The follow-up period was naturalistic and patients were actively offered additional evidence-based treatment if they were classified as non-responders three months after ICBT. This was done according to the study routines with the aim to provide best available care to those patients who did not respond sufficiently to ICBT. However, there was no statistical significant effect of additional face-to-face CBT during the follow-up, and when patients who had received additional CBT or SSRIs were excluded from the analyses, we still found a similar pattern of continued improvements during the follow-up period. This delayed treatment effect is somewhat unexpected and atypical in regular face-to-face CBT for pediatric OCD6,17 or ICBT for adults with OCD11. However, a one-year follow-up of children who had received ICBT for anxiety disorders found a similar delayed treatment effect, with significant symptom severity improvements up to 12-months after treatment and a significant increase from 23 to 55% remitted patients from post-treatment to 3-month follow-up and another marked increase to 73% remitters at the 12-month follow-up18.

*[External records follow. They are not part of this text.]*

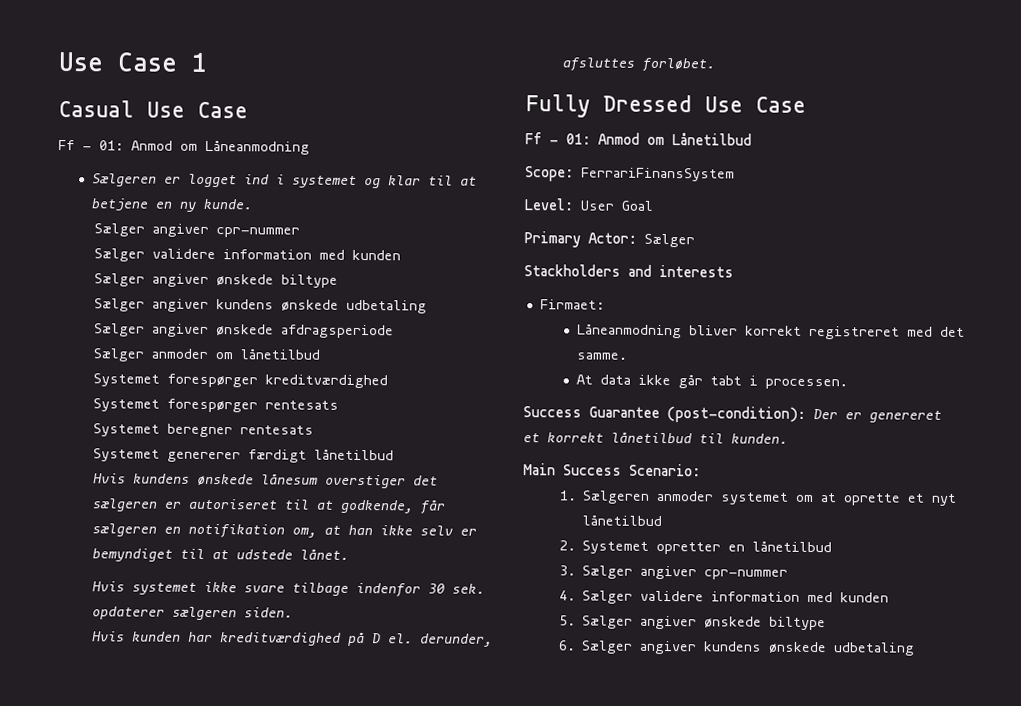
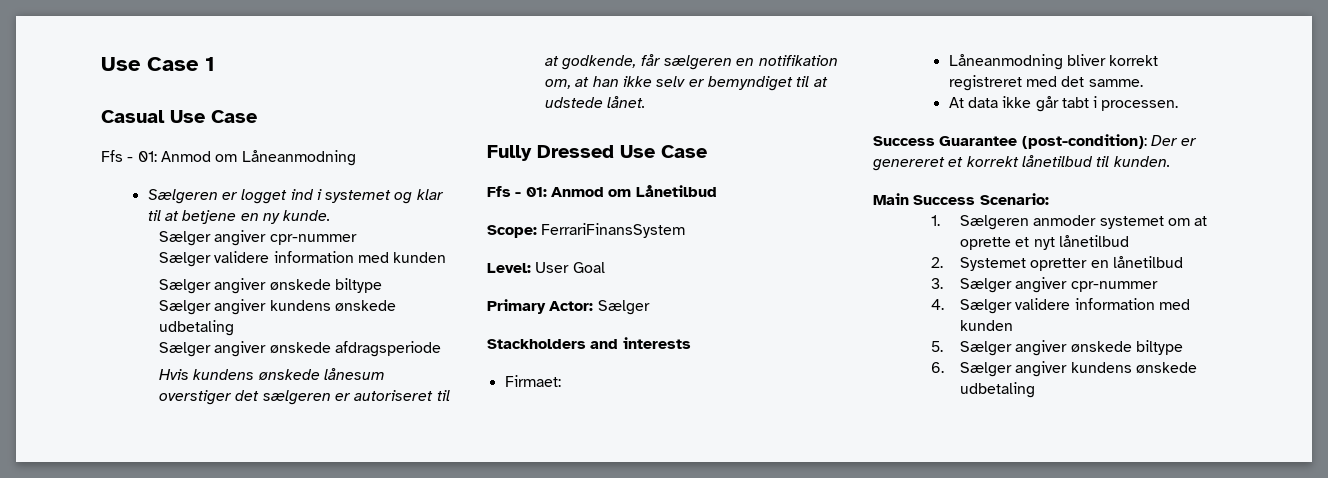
- Ff - 01: Anmod om Låneanmodning
+ Ffs - 01: Anmod om Låneanmodning
- Sælger anmoder om lånetilbud
- Systemet forespørger kreditværdighed
- Systemet forespørger rentesats
- Systemet beregner rentesats
- Systemet genererer færdigt lånetilbud
- Hvis systemet ikke svare tilbage indenfor 30 sek. opdaterer sælgeren siden.
- Hvis kunden har kreditværdighed på D el. derunder, afsluttes forløbet.
- Ff - 01: Anmod om Lånetilbud
+ Ffs - 01: Anmod om Lånetilbud

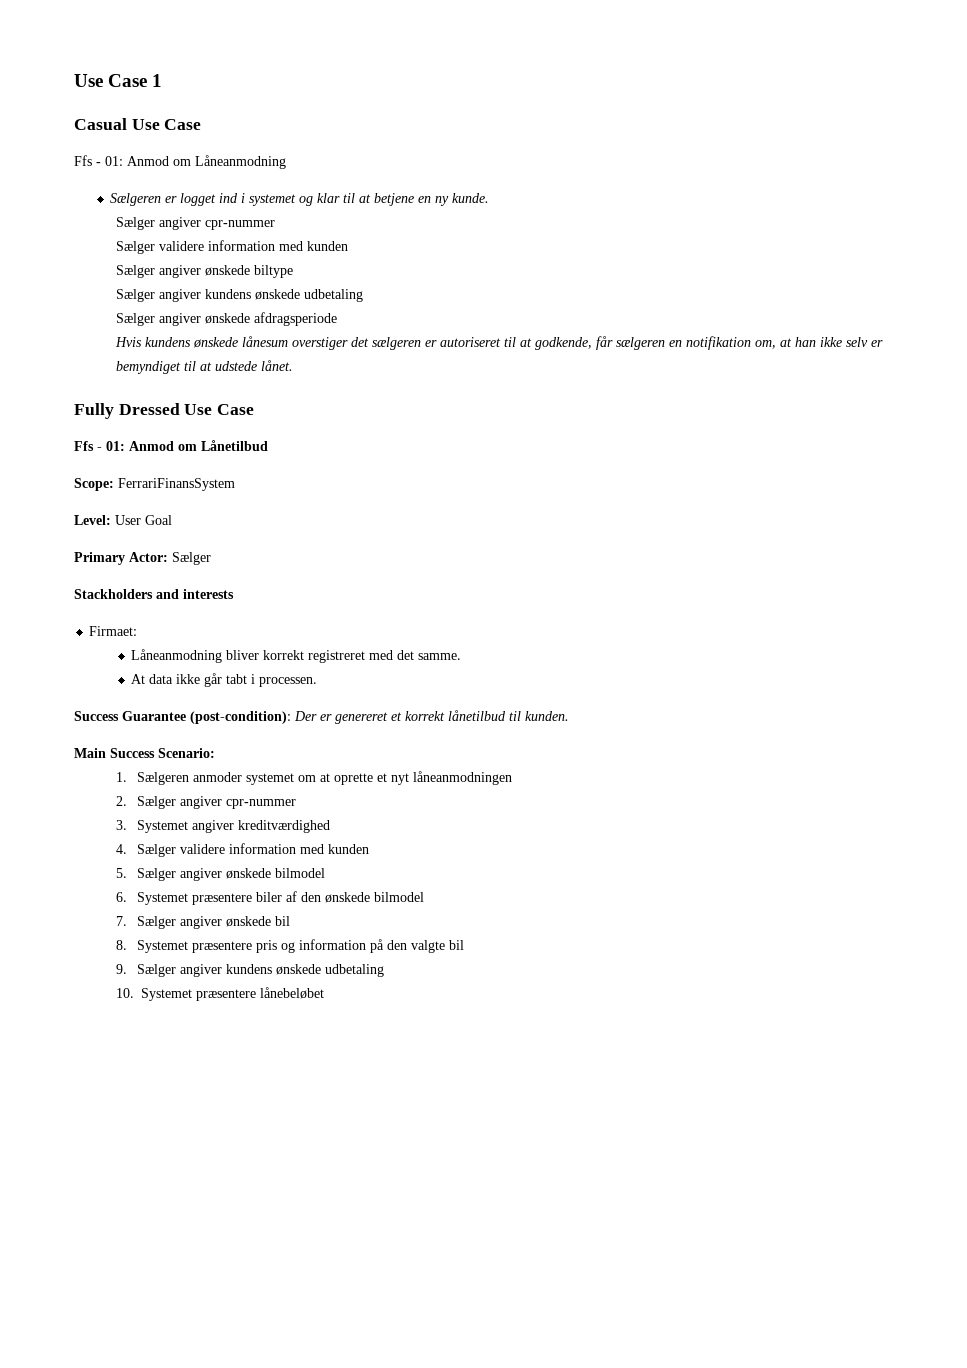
- 1. Sælgeren anmoder systemet om at oprette et nyt lånetilbud
- 2. Systemet opretter en lånetilbud
- 3. Sælger angiver cpr-nummer
+ 1. Sælgeren anmoder systemet om at oprette et nyt låneanmodningen
+ 2. Sælger angiver cpr-nummer
+ 3. Systemet angiver kreditværdighed
- 5. Sælger angiver ønskede biltype
- 6. Sælger angiver kundens ønskede udbetaling
+ 5. Sælger angiver ønskede bilmodel
+ 6. Systemet præsentere biler af den ønskede bilmodel
+ 7. Sælger angiver ønskede bil
+ 8. Systemet præsentere pris og information på den valgte bil
+ 9. Sælger angiver kundens ønskede udbetaling
+ 10. Systemet præsentere lånebeløbet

Although tentative, these results indicate that the treatment effect of ICBT for pediatric OCD may accrue in an atypical manner over a longer period of time. If confirmed, these results have important implications both for researchers and clinicians. For researchers, the findings of this and previous ICBT trials13,16,18, suggest that as additional gains are expected after the end of treatment, the primary endpoints of clinical trials may need to be pushed forward in time in order to fully capture the treatment effects. Another implication for clinical trials is that sufficient time should be allowed before ICBT is deemed to be unsuccessful and additional treatment forms are offered. Importantly, these findings also pose new questions about the therapeutic mechanisms of behavior change in ICBT compared to traditional CBT. What explains the delayed and progressive effects of ICBT? One obvious difference is the direct presence of the therapist in CBT versus the more distant role of the therapist in guided ICBT. In ICBT, the therapist cannot directly model exposure exercises or encourage patients to quickly reach the top of their exposure hierarchies, all of which could result in slower progress. On the other hand, in ICBT the materials remain online for the duration of the trial and follow-up, thus enabling families to follow the treatment program at their own pace. The latter may result in the steady symptom decrease that we observed over time. Future research should investigate whether there are qualitative differences in the behavior change mechanisms of CBT and ICBT, in order to better understand and improve the outcomes of ICBT. Contributing to the question when and whom ICBT works for, Lenhard et al.19 analyzed the material of the current trial and conducted machine learning predictions of the 3-month follow-up treatment responder status based on baseline patient characteristics. In addition, a classic multivariate regression analysis was conducted. The machine learning algorithms were able to predict response to ICBT with good to excellent accuracy, while the regression analysis failed to do so. These results suggest that novel statistical approaches such as machine learning could be useful when exploring the question of patient selection for ICBT.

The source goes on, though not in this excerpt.